The SOM is a nonparametric regression model. This provides a data-driven abstraction method of the phenomenon described by input data. It is possible to study the general case by building this kind of model from many individual cases.
The codebook vectors of the SOM represent the general form of the data and quantize the input space. Along with the training, the elastic net is streched to cover the cloud of data in the input space. We can use this representation as a model or build models on this abstraction. We can visualize the SOM by drawing a U-matrix or a component plane representation described earlier in section 2.2.4. These provide us information about the correlations between components, division of data in the input space and relative distributions of the components.
The problem of scale selection must be tackled. The scale selection is the problem of determining the smallest level of detail, or the granularity. This corresponds, in a plain SOM representation, to picking a suitable number of codebook vectors. Heuristics can be developed to do this, but this always requires that assumptions are made by the observer. Training a SOM with a large number of neurons requires a lot of computational effort and one may end up modeling small details. A SOM with a small number of neurons might not in turn grasp the essential.
Suppose we train a SOM with input vectors of dimension n. SOM is then a representation of the general case with no regard to which components of the input vector are independent variables and which are dependent variables. We have not committed us to a certain relationship between the vector components or named any components as the ``inputs'' or the ``outputs'' of this relationships.
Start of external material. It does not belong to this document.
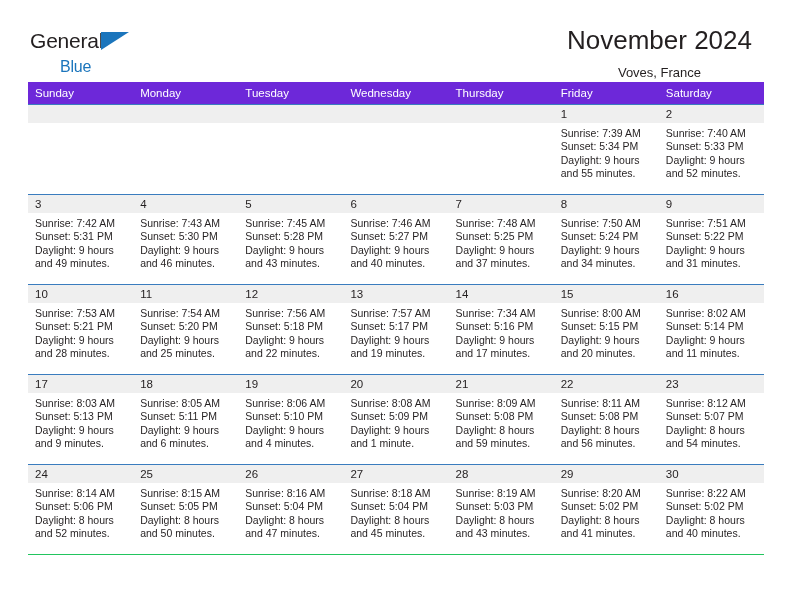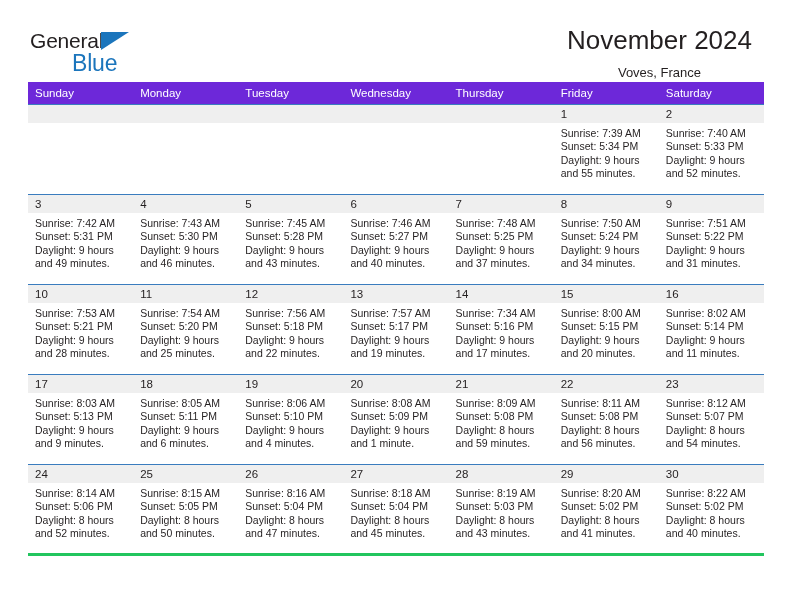"Blue" .brand-blue { font-size: 23px -> 16px; margin-left: 12px -> none; top: 26px -> 33px }
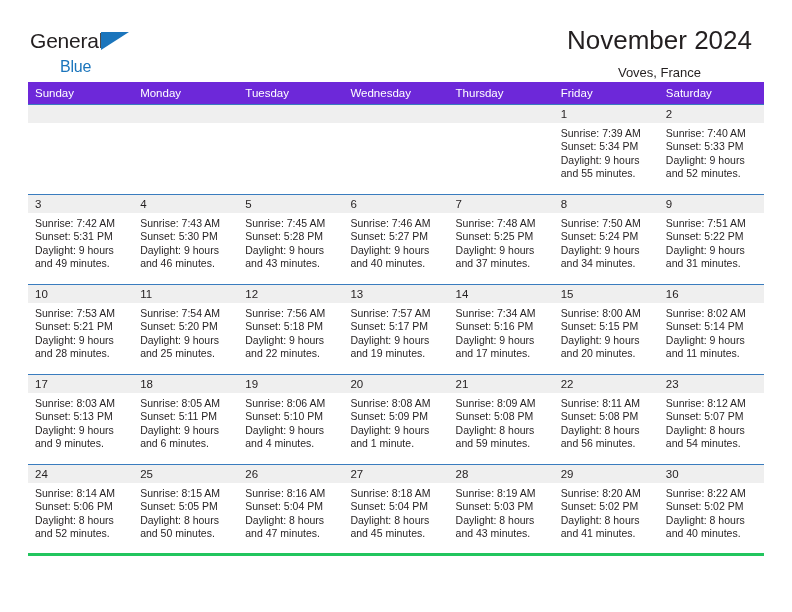"24" .calendar tr.last-week td { border-bottom: 3px solid #22c55e -> 1px solid #22c55e }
We can constrain any component of the input vector to be constant and to fetch the rest of the vector values with the aid of known values. The forecasted values are then the values of the BMU with regard to the known values of the input vector.
The credibility measure of the predicted values can be approximated by the difference between the codebook vector and the input vector.
Figure 4.1: Fetch the unknown variables
A prediction can be created by seeking the best-matching unit for the a vector with unknown components with regard to the known components. The winner unit is searched with regard to the known components only. The predicted values can be fetched from the best-matching unit.
A same kind of approach was used in robot control by Ritter et al. [35]. The SOM was used as an adaptive look-up table for fetching suitable output variable values for given input variable values. Output values correspond to control actions with given input values. Output values were taught with a different learning rule. This corresponds to ``picking the most suitable question for our question, and finding the corresponding answer and considering that for a final answer''. Kohonen suggests that this might be the way brain operates, namely by fusing different kinds of data together [20]. In the second application in time series prediction by Walter et al. [42] the SOM was used to partition the state-space of a time-dependent system. Each state of the system was mapped to a codebook vector, and the next state was predicted by an autoregressive model of the previous values of the system. The autoregressive models were specific to a certain state-space.
This method is indeed very simple. It is not committed to any ``inputs'' or ``outputs'', but can be used to predict any wanted ``input-output'' relationship. It would be desirable that the number of known components would be larger than the number of unknown components.